Guy Pearce and Robert Pattinson deliver in The Rover

Actors Guy Pearce and Robert Pattinson deliver great performances in The Rover

Robert Pattinson (far right) plays a robber who has been taken hostage by a drifter, Eric (Guy Pearce, right).
Robert Pattinson (far right) plays a robber who has been taken hostage by a drifter, Eric (Guy Pearce, right). PHOTOS: SHAW
Robert Pattinson (far right) plays a robber who has been taken hostage by a drifter, Eric (Guy Pearce, right). PHOTOS: SHAW

Review Drama

THE ROVER (NC16)

103 minutes/Opens tomorrow/ 3.5/5

The story: A decade after the global economic collapse, the Australian outback's mineral wealth has made it a magnet for migrants. A botched robbery results in the theft of a car belonging to a drifter, Eric (Guy Pearce). He takes hostage a robber, Rey (Robert Pattinson), left behind by the others because of his wounds. Together, they battle their way across the desert.
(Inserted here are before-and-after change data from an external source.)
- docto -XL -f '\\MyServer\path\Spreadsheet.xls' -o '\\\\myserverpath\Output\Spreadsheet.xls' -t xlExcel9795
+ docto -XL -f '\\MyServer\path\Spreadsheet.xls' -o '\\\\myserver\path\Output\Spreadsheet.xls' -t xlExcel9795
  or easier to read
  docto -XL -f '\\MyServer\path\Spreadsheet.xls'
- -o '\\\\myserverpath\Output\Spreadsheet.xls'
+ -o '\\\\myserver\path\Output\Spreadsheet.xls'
What is it about the Australian bush that draws film-makers and their tales of blasted dystopias and twisted realities?

Add this movie to the list that includes the first Mad Max (1979) and The Proposition (2005, also starring Pearce), both about desperate men locked in elemental struggles, trying to survive one another and the parched, sun-baked land.
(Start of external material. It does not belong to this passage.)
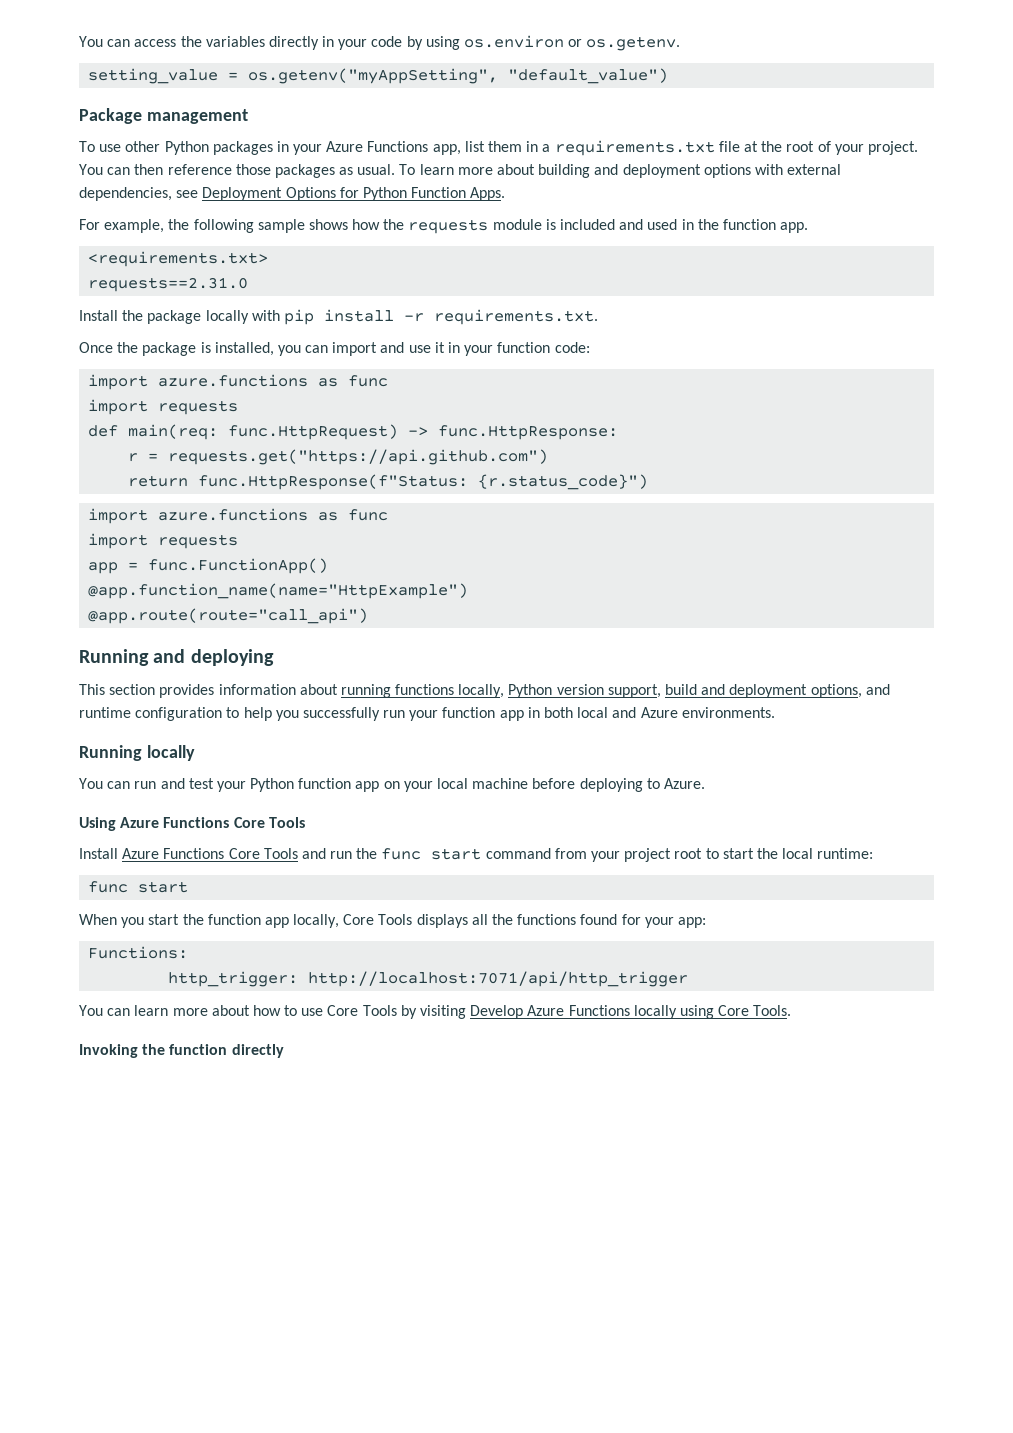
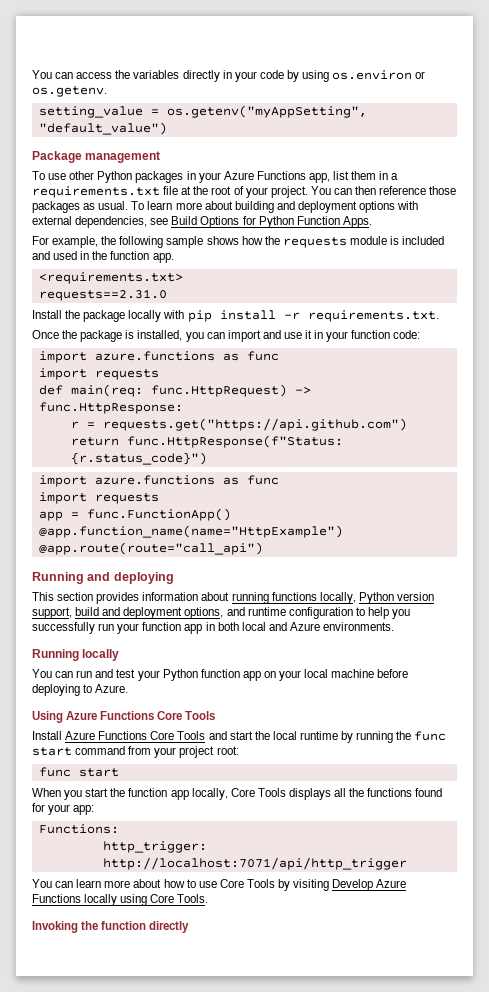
- To learn more about building and deployment options with external dependencies, see Deployment Options for Python Function Apps.
+ To learn more about building and deployment options with external dependencies, see Build Options for Python Function Apps.
- Install Azure Functions Core Tools and run the func start command from your project root to start the local runtime:
+ Install Azure Functions Core Tools and start the local runtime by running the func start command from your project root:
This is writer-director David Michod's second feature, the eagerly awaited follow-up to Animal Kingdom (2010), his celebrated debut work about a Melbourne crime family.

Kudos to him for going in a new direction here. Where Kingdom was an ensemble piece about matriarchy and how the worst things can happen in the name of family, this film, in contrast, is about one man, Eric, and the relentless and inexplicable swathe of destruction he cuts across the outback to get his car back from robbers.
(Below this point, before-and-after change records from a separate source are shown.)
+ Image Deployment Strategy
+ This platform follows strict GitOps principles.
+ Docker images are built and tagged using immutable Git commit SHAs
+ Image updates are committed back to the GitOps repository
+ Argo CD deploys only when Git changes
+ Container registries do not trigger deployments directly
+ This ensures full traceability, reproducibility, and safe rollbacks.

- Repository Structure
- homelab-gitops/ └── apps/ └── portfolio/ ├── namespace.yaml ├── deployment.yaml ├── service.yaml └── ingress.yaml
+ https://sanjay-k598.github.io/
Michod retains his fascination with hard men doing violence, partly because they enjoy it and also because it gives them a sense of who they are.

The character of the near-wordless, squinty- eyed drifter Eric recalls Clint Eastwood's Man With No Name in any number of Sergio Leone's spaghetti Westerns.

Rey (Pattinson, sporting trailer-park tattoos and an Appalachian accent so mush-mouthed, subtitles are necessary) is his idiot sidekick, but is a character played more for tragedy than for laughs.

Both, however, give great performances, a necessary thing in a film that stops frequently to luxuriate in stillness, to let the atmospherics (driven by a raspy, howling score) take over.

The word "nihilism" is used too often to describe exploitative films built on cinematic violence, but it should be more accurately applied to movies like this. Eric is about the closest thing to an existential hero you are likely to find at the movies, a man tormented by his own sinfulness, creating meaning wherever he can, no matter how trivial, or how much death he needs to mete out.